Qatar said it backed the right of countries to take bona fide measures to protect their security but that could not be a self-regulating defence (Reuters)
The World Trade Organization agreed Wednesday to hear Qatar's complaint against the United Arab Emirates over a five-month old blockade that has triggered a diplomatic crisis in the Gulf.
Qatar turned to the WTO in August, insisting it was the victim of an "illegal siege" perpetrated by Saudi Arabia, the United Arab Emirates and Bahrain, which have cut ties with Doha over its links to Iran and accusations that it supports extremists.
In the initial WTO filing, Qatar requested "consultations" with its rivals, a procedural move required by the Geneva-based organisation before a Dispute Settlement Body panel (DSB) can be set up.
Last month Doha made an initial request for a DSB to hear its case against the UAE. Abu Dhabi rejected that bid.
Qatar then made the request a second time, which according to the WTO's often quirky rules, triggered the automatic creation of a panel.
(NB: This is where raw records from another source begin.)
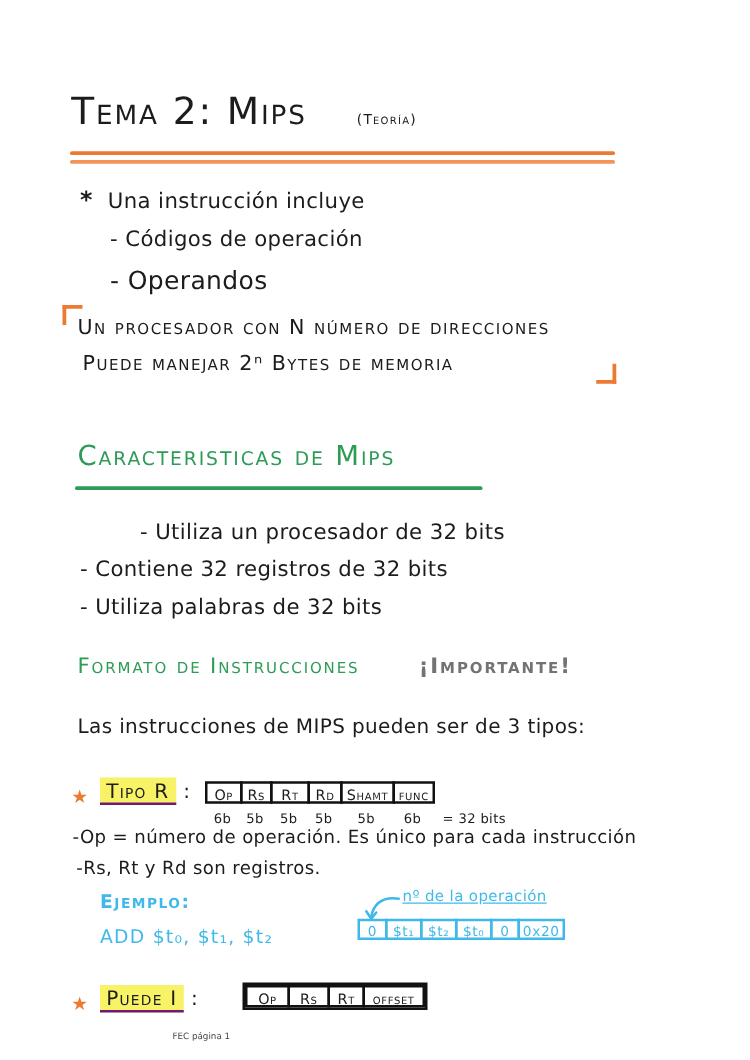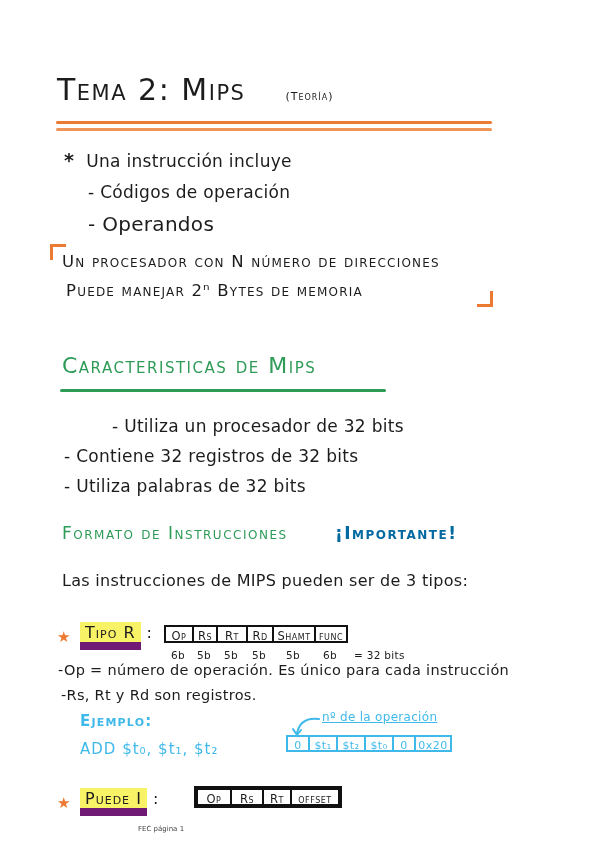--- a/index.html
+++ b/index.html
@@ -43,7 +43,7 @@
 
   
   .formato-head{left:62px;top:523px;font-size:17px;color:#2E9B57;font-variant:small-caps;letter-spacing:1.5px;}
-  .formato-important{left:335px;top:523px;font-size:17px;color:#0369a1;font-variant:small-caps;letter-spacing:1.5px;font-weight:bold;}
+  .formato-important{left:335px;top:523px;font-size:17px;color:#737373;font-variant:small-caps;letter-spacing:1.5px;font-weight:bold;}
   .formato-lead{left:62px;top:571px;font-size:16px;}
 
   

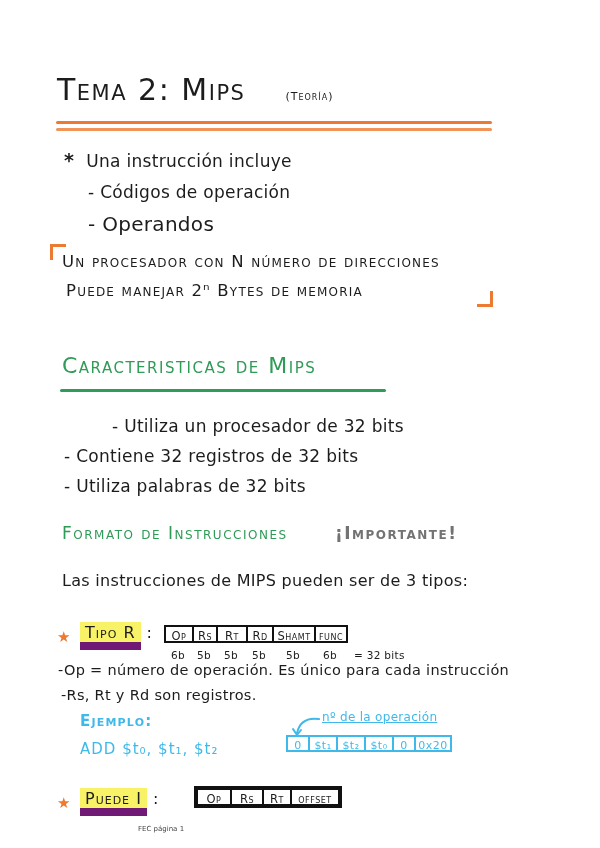--- a/index.html
+++ b/index.html
@@ -49,7 +49,7 @@
   
   .tipor-star{left:57px;top:628px;font-size:15px;color:#ED7A33;}
   .tipor-label{left:80px;top:623px;font-size:16px;font-variant:small-caps;letter-spacing:1px;}
-  .hl{background:#F8F266;border-bottom:8px solid #701a75;padding:1px 5px 0 5px;}
+  .hl{background:#F8F266;border-bottom:2px solid #701a75;padding:1px 5px 0 5px;}
   .sep{margin-left:6px;}
   .btable{display:flex;}
   .btable .cell{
"The WTO's Dispute Settlement Body agreed today, 22 November, to establish a panel to rule on Qatar's complaint regarding various measures imposed by the United Arab Emirates restricting trade in goods and services with Qatar and the protection of Qatari intellectual property rights", a statement from the Geneva-based trade body said.
Qatar's representative at the WTO's dispute settlement body on Wednesday said the UAE had used "provable fabrications, and rhetoric not befitting of this House".
"UAE has asserted an absolute unilateral right to be absolved of all of its substantive and procedural WTO obligations vis-à-vis Qatar based purely on its bald assertion that its coercive attempts to isolate Qatar reflect a security concern," he said.
Qatar said it backed the right of countries to take bona fide measures to protect their security but that could not be a self-regulating defence. No country speaking at the meeting disputed the UAE's right to invoke national security but none spoke up in favour of Qatar's move to litigate either.
The WTO's dispute settlement process can take months, if not years, with initial rulings typically subject to appeal.
Doha categorically denies that it supports extremism. The gas-rich emirate has pivoted closer to Saudi arch-rival Iran through the crisis.